Abstract:
The aggregation of transactive response deoxyribonucleic acid (DNA) binding protein of 43 kDa (TDP-43) into ubiquitin-positive inclusions is closely associated with amyotrophic lateral sclerosis (ALS), frontotemporal lobar degeneration, and chronic traumatic encephalopathy. The 370-375 fragment of TDP-43 (370GNNSYS375, TDP-43370-375), the amyloidogenic hexapeptides, can be prone to forming pathogenic amyloid fibrils with the characteristic of steric zippers. Previous experiments reported the ALS-associated mutation, serine 375 substituted by glycine (S375G) is linked to early onset disease and protein aggregation of TDP-43. Based on this, it is necessary to explore the underlying molecular mechanisms. By utilizing all-atom molecular dynamics (MD) simulations of 102 μs in total, we investigated the impact of S375G mutation on the conformational ensembles and oligomerization dynamics of TDP-43370-375 peptides. Our replica exchange MD simulations show that S375G mutation could promote the unstructured conformation formation and induce peptides to form a loose packed oligomer, thus inhibiting the aggregation of TDP-43370-375. Further analyses suggest that S375G mutation displays a reduction effect on the number of total hydrogen bonds and contacts among TDP-43370-375 peptides.

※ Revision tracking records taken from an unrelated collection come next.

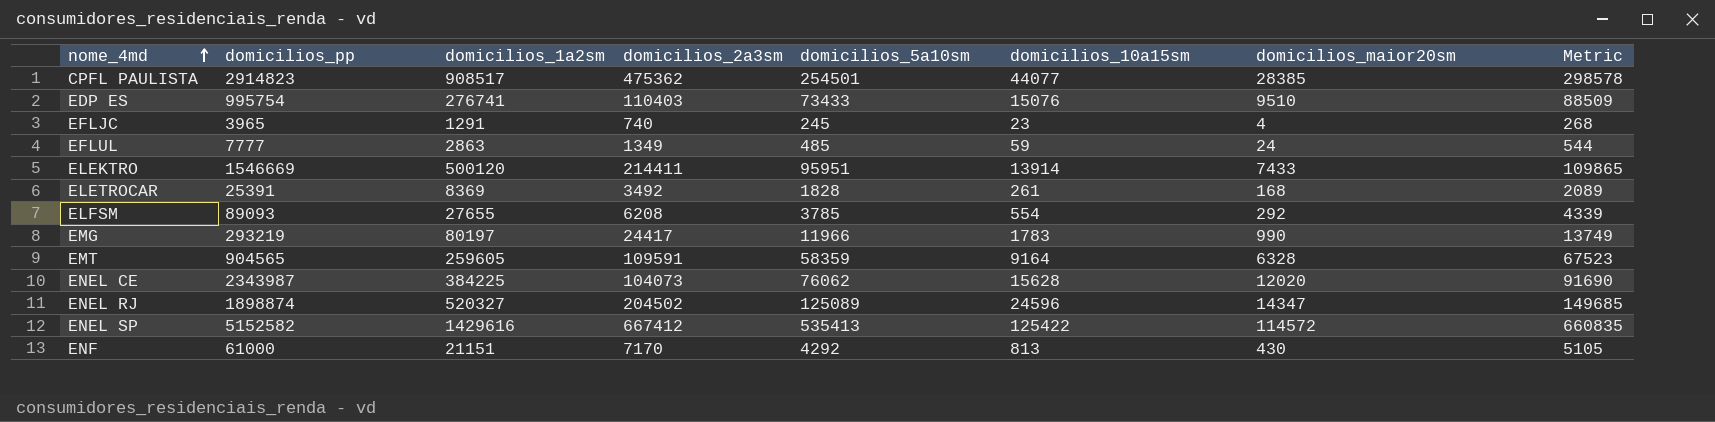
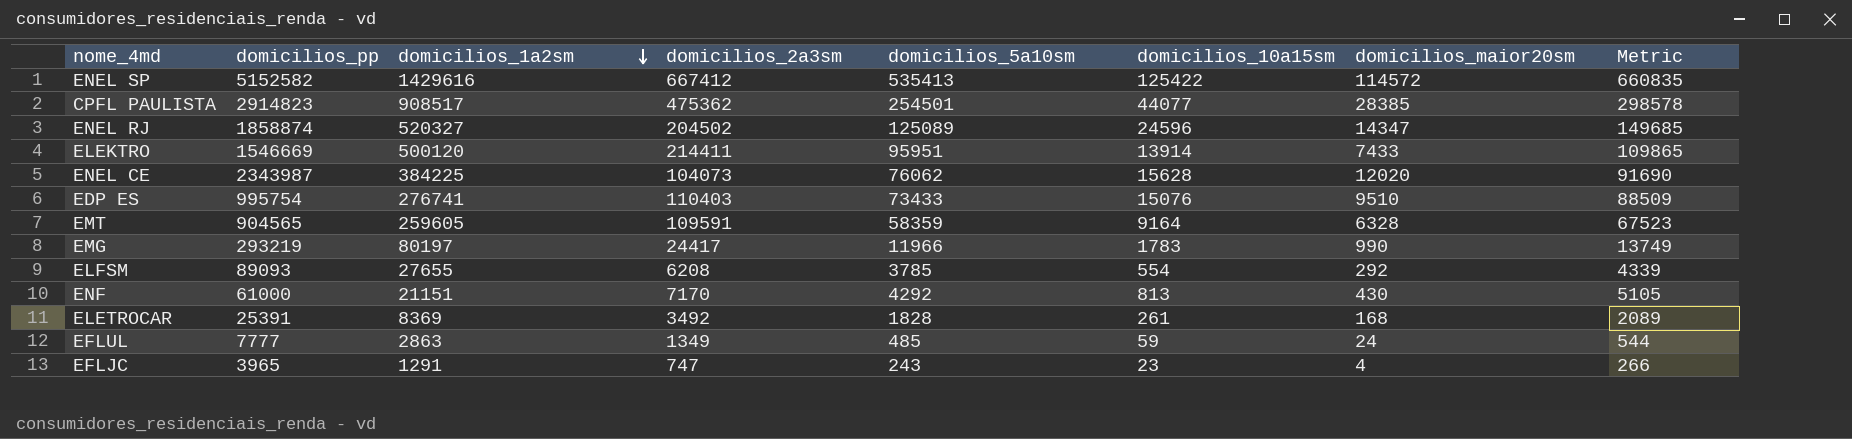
row order: nome_4md ascending -> domicilios_1a2sm descending
ENEL RJ | domicilios_pp: 1898874 -> 1858874
EFLJC | domicilios_2a3sm: 740 -> 747
EFLJC | domicilios_5a10sm: 245 -> 243
EFLJC | Metric: 268 -> 266

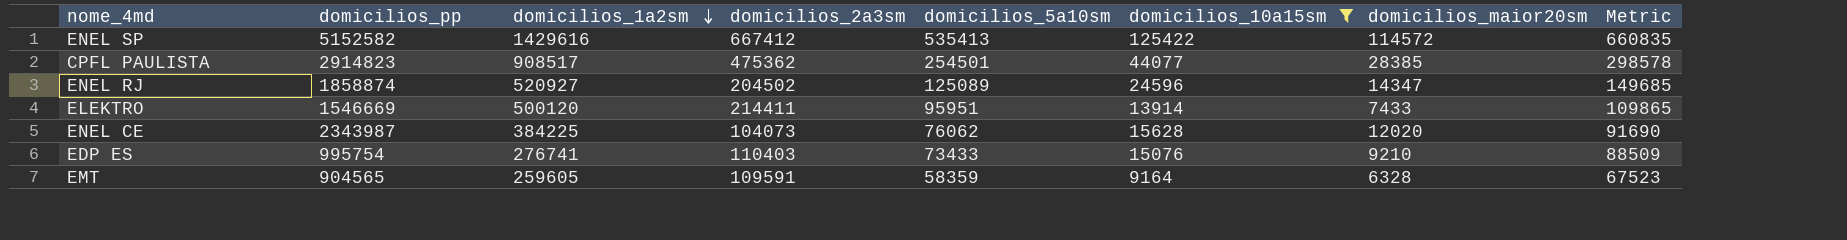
filter: none -> domicilios_10a15sm >= 9164
ENEL RJ | domicilios_1a2sm: 520327 -> 520927
EDP ES | domicilios_maior20sm: 9510 -> 9210

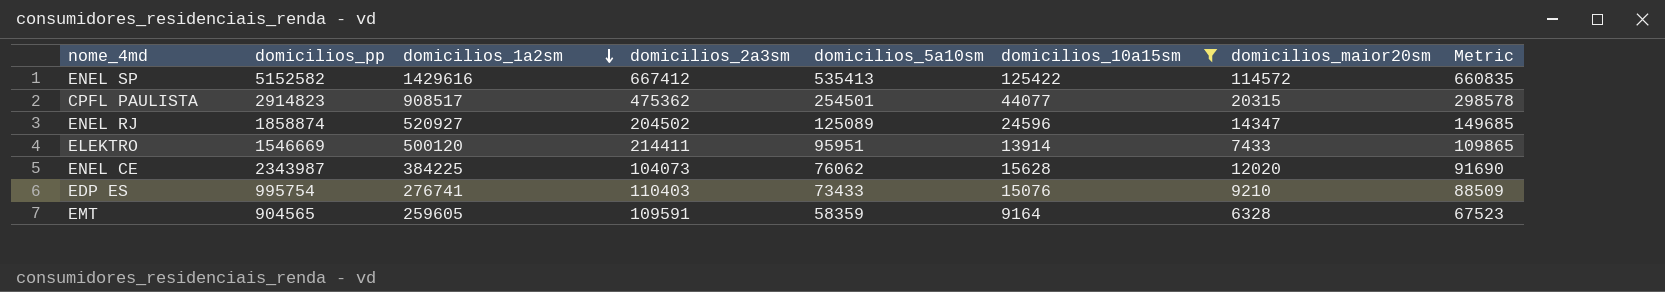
CPFL PAULISTA | domicilios_maior20sm: 28385 -> 20315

Hydrogen bonding and polar interactions among TDP-43370-375 peptides, as well as Y374-Y374 π-π stacking interaction, are attenuated by S375G mutation. Additional microsecond MD simulations demonstrate that S375G mutation could prohibit the conformational conversion to β-structure-rich aggregates and possess an inhibitory effect on the oligomerization dynamics of TDP-43370-375. This study offers for the first time of molecular insights into the S375G mutation affecting the aggregation of TDP-43370-375 at the atomic level, and may open new avenues in the development of future site-specific mutation therapeutics.
摘要:
43kDa的反应性脱氧核糖核酸(DNA)结合蛋白(TDP-43)聚集成泛素阳性包涵体与肌萎缩侧索硬化症(ALS)密切相关,额颞叶变性,慢性创伤性脑病.TDP-43的370-375片段(370GNNSYS375,TDP-43370-375),淀粉样六肽,可容易形成具有立体拉链特征的致病性淀粉样原纤维。以前的实验报道了与ALS相关的突变,被甘氨酸取代的丝氨酸375(S375G)与TDP-43的早发性疾病和蛋白质聚集有关。基于此,有必要探索潜在的分子机制。通过利用总共102μs的全原子分子动力学(MD)模拟,我们研究了S375G突变对TDP-43370-375肽构象集合和寡聚化动力学的影响。我们的副本交换MD模拟表明,S375G突变可以促进非结构化构象的形成,并诱导肽形成松散的寡聚体,从而抑制TDP-43370-375的聚集。进一步的分析表明,S375G突变对TDP-43370-375肽之间的总氢键和接触的数量显示出减少的作用。TDP-43370-375肽之间的氢键和极性相互作用,以及Y374-Y374π-π堆叠相互作用,通过S375G突变减弱。其他微秒MD模拟表明,S375G突变可以阻止构象转化为富含β结构的聚集体,并对TDP-43370-375的寡聚化动力学具有抑制作用。这项研究首次提供了对S375G突变在原子水平上影响TDP-43370-375聚集的分子见解,并可能为未来位点特异性突变疗法的发展开辟新的途径。